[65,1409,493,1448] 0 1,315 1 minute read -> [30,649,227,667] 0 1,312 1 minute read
--
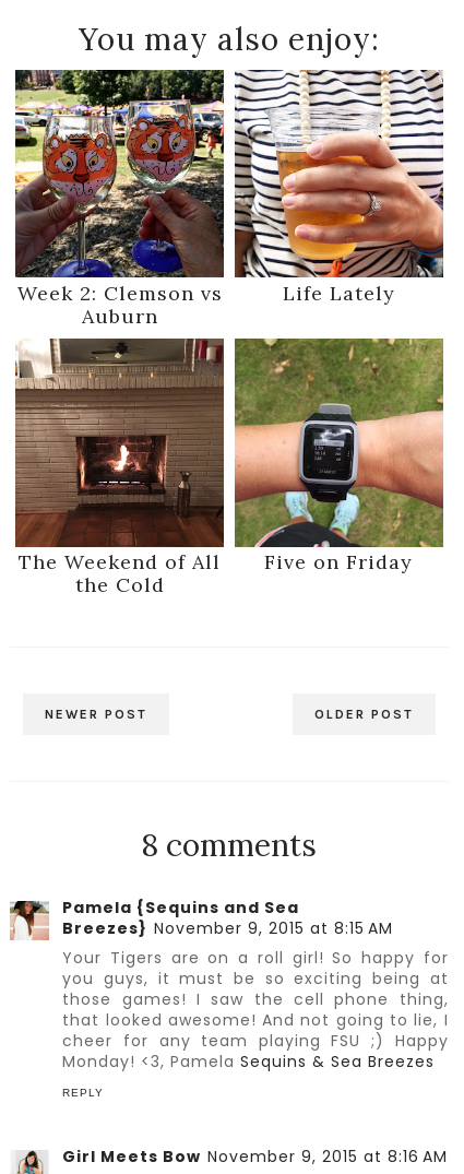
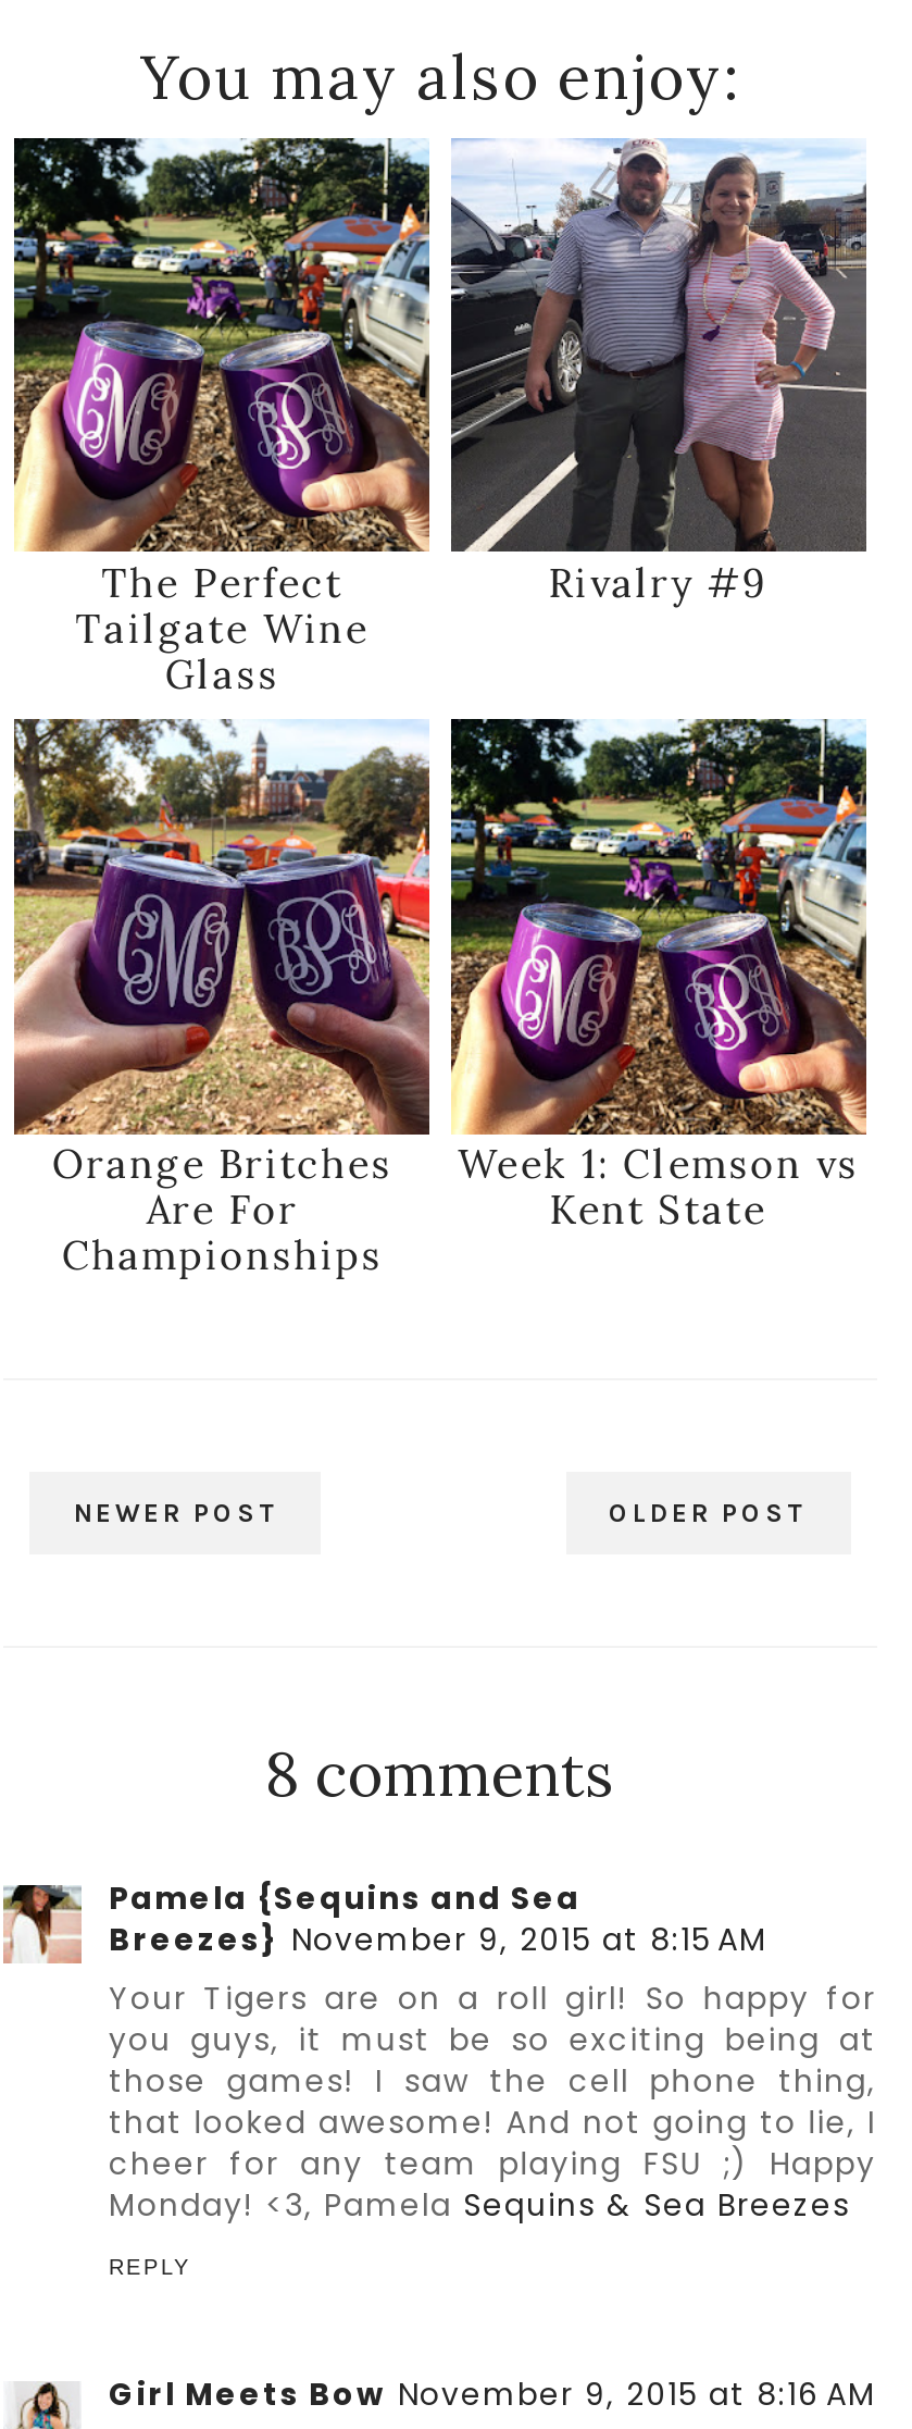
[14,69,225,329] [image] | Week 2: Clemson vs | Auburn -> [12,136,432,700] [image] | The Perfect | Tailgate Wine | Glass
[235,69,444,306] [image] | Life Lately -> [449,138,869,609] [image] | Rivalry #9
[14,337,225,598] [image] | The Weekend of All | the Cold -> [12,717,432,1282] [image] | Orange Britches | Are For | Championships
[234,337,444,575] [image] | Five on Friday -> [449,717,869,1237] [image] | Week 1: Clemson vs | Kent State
...
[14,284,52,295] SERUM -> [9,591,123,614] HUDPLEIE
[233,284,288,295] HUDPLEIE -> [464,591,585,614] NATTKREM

→ **Your instructions**
For every line of the entries holding the string "Clemson", add one to a tally; give the final figure only.

→ **Your solution**
2